What should there be in the library?

- morphology, lexicon, syntax, semantics,...


How do we organize and present the library?

- division into modules, level of granularity

- "school grammar" vs. sophisticated linguistic concepts


Where do we get the data from?

- automatic extraction or hand-writing?

- reuse of existing resources?

Extra constraint: we want open-source free software and
hence cannot use existing proprietary resources.


#NEW
==Answers to questions in grammar library design==

The current GF resource grammar library has
made the following decisions:

The library has, for each language

- complete morphology, some lexicon (500 words), representative fragment of syntax,
very little semantics,


Organization and presentation:

- division into top-level (API) modules, and internal modules (only
interesting for resource implementors)

- the API is, as much as possible, common in different languages

- we favour "school grammar" concepts rather than innovative linguistic theory


Where do we get the data from?

- morphology and syntax are hand-written

- the 500-word lexicon is hand-written, but a tool is provided
     for automatic lexicon extraction

- we have not reused existing resources

The resource grammar library is entirely
open-source free software (under GNU GPL license).


#NEW
==The scope of a resource grammar library for a language==

All morphological paradigms


Basic lexicon of structural, common, and irregular words


Basic syntactic structures


Currently,
- //no// semantics,
- //no// language-specific structures if not necessary for expressivity.


#NEW
==Success criteria==

Grammatical correctness


Semantic coverage: you can express whatever you want.

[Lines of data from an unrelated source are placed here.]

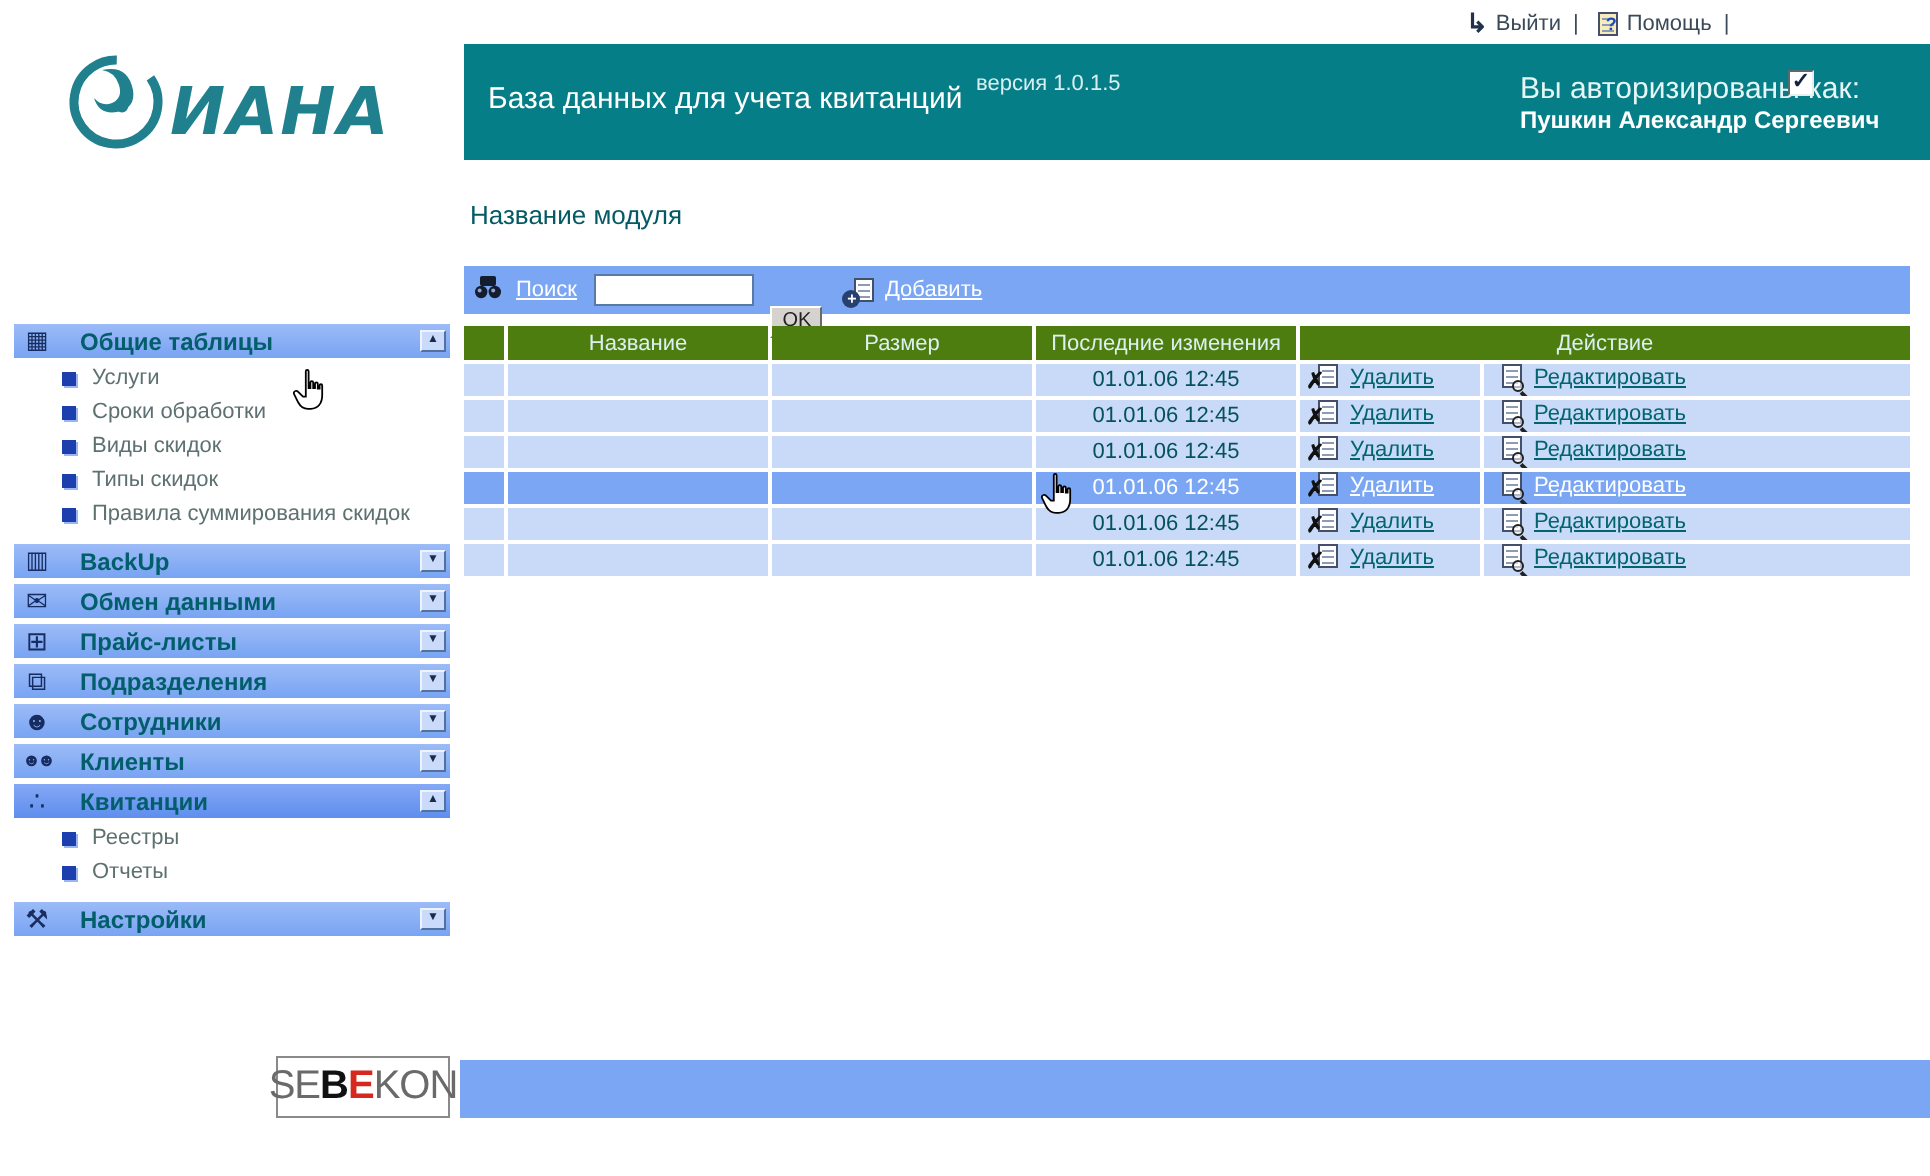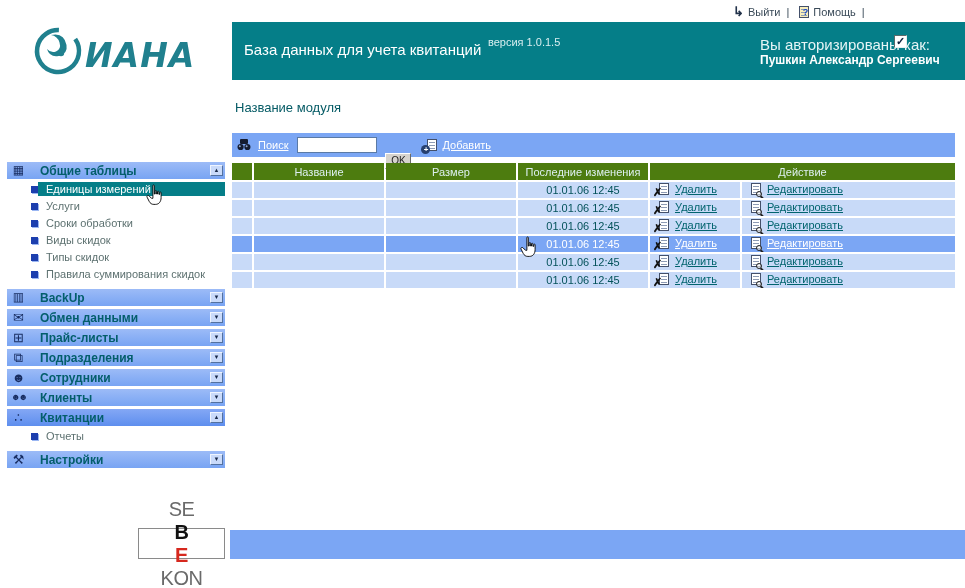--- a/index.html
+++ b/index.html
@@ -316,10 +316,6 @@
       <span class="sec-btn">▲</span>
     </div>
     <div class="sec-items">
-      <div class="s-item sel">
-        <span class="bullet"></span>
-        <span class="lbl">Единицы измерений</span>
-      </div>
       <div class="s-item">
         <span class="bullet"></span>
         <span class="lbl">Услуги</span>

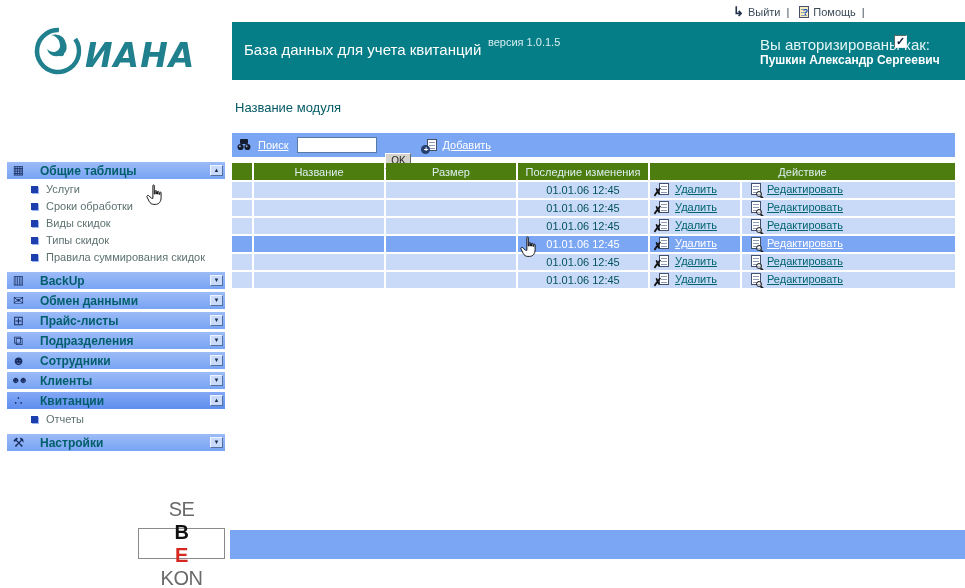--- a/index.html
+++ b/index.html
@@ -375,6 +375,10 @@
     <div class="sec-items">
       <div class="s-item">
         <span class="bullet"></span>
+        <span class="lbl">Реестры</span>
+      </div>
+      <div class="s-item">
+        <span class="bullet"></span>
         <span class="lbl">Отчеты</span>
       </div>
     </div>

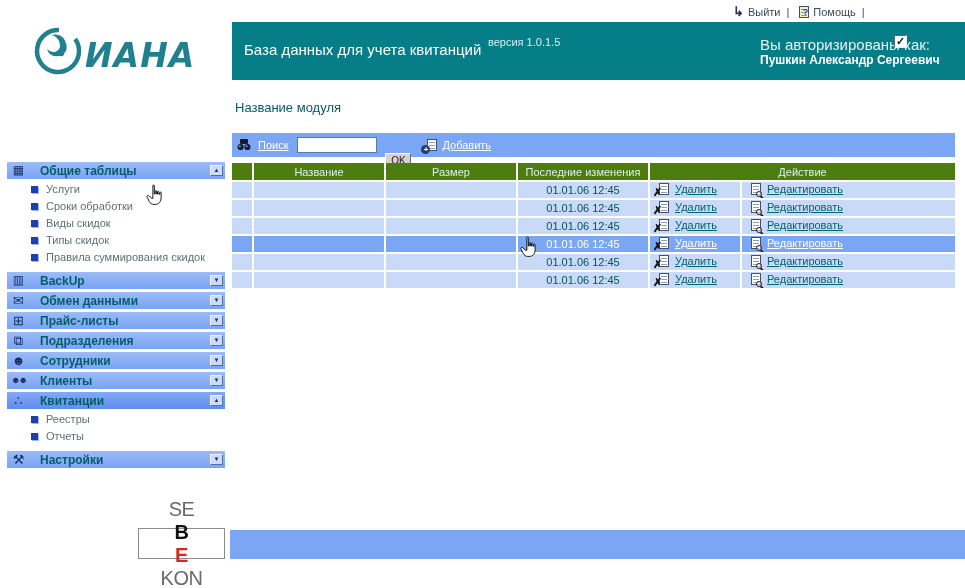--- a/index.html
+++ b/index.html
@@ -91,7 +91,7 @@
   
   .sebekon { position:absolute; left:138px; top:528px; width:87px; height:31px; background:#fff;
     border:1px solid #8a8a8a; display:flex; align-items:center; justify-content:center;
-    font-size:20px; letter-spacing:-0.5px;flex-direction:column; }
+    font-size:20px; letter-spacing:-0.5px; }
   .sebekon .thin { color:#6a6a6a; font-weight:400; }
   .sebekon .black { color:#111; font-weight:700; }
   .sebekon .red { color:#d6281e; font-weight:700; }

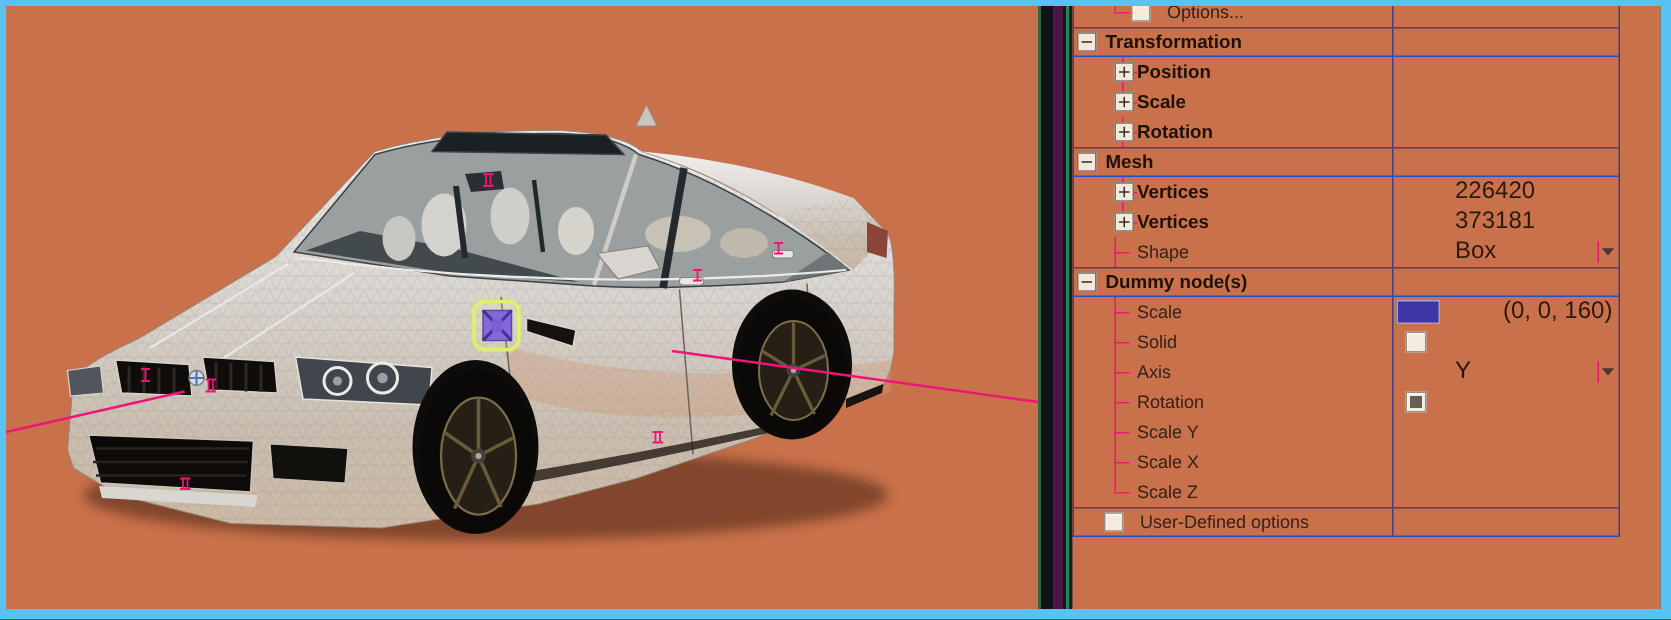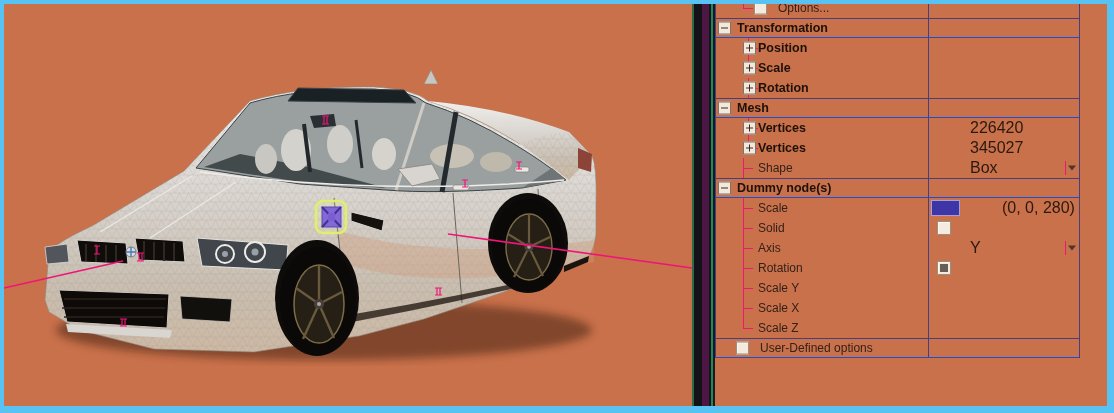--- a/index.html
+++ b/index.html
@@ -288,7 +288,7 @@
             <span class="lbl bold lx42">Vertices</span>
           </div>
           <div class="cell val">
-            <span class="vtext">345027</span>
+            <span class="vtext">373181</span>
           </div>
         </div>
 

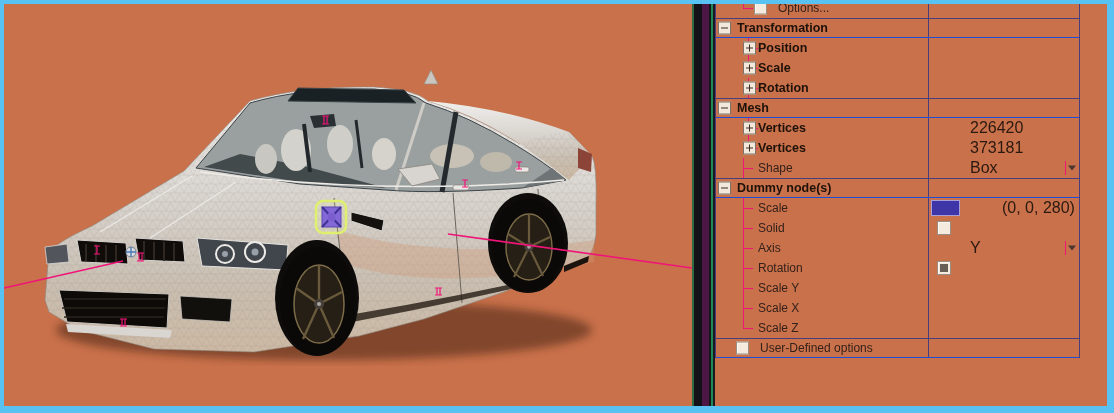--- a/index.html
+++ b/index.html
@@ -321,7 +321,7 @@
           </div>
           <div class="cell val">
             <span class="swatch"></span>
-            <span class="vtext vt40">(0, 0, 280)</span>
+            <span class="vtext vt40">(0, 0, 160)</span>
           </div>
         </div>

Usability as library for non-linguists.


(Bonus for linguists:) nice generalizations w.r.t. language
families, using the module system of GF.


#NEW
==These are not our success criteria==

Language coverage: to be able to parse all expressions.

Example:
the French //passé simple// tense, although covered by the
morphology, is not used in the language-independent API, but
only the //passé composé// is. However, an application
accessing the French-specific (or Romance-specific)
modules can use the passé simple.


Semantic correctness: only to produce meaningful expressions.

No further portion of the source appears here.